From the line with "(144, 515) none" to the last line of the data below, repeat every line exactly and add nothing.

(Beginning of ENTRIES SHOWN)

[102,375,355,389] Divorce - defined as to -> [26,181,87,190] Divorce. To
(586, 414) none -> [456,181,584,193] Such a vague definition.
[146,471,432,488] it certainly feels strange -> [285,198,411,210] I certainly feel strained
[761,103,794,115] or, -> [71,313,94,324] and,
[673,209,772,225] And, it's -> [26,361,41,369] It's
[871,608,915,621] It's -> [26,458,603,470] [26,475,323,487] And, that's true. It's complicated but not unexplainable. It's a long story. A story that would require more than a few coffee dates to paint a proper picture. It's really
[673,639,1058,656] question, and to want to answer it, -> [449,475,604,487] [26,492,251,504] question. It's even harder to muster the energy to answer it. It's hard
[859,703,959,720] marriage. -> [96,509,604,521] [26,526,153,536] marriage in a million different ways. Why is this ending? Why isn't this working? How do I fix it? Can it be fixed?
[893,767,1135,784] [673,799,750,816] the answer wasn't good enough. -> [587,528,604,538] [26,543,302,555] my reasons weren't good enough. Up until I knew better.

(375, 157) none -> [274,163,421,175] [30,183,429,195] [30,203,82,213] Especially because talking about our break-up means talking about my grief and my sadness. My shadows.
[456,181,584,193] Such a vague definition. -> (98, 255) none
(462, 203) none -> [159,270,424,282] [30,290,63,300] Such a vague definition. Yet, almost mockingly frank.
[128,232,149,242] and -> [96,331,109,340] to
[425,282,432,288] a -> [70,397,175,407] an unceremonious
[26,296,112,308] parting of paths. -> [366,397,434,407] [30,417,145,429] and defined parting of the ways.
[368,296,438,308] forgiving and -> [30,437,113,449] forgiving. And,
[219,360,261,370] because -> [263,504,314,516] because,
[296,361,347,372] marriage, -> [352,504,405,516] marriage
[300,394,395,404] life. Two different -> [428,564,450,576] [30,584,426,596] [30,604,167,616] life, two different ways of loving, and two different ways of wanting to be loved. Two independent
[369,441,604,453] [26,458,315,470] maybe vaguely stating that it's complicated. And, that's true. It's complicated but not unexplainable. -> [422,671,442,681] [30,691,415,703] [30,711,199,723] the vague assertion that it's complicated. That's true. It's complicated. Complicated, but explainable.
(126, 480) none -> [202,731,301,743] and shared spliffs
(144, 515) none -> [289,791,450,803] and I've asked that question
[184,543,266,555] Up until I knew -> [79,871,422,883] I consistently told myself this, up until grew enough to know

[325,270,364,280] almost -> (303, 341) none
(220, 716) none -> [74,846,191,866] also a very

(End of ENTRIES SHOWN)

▶ ANSWER BOX:
(144, 515) none -> [289,791,450,803] and I've asked that question
[184,543,266,555] Up until I knew -> [79,871,422,883] I consistently told myself this, up until grew enough to know

[325,270,364,280] almost -> (303, 341) none
(220, 716) none -> [74,846,191,866] also a very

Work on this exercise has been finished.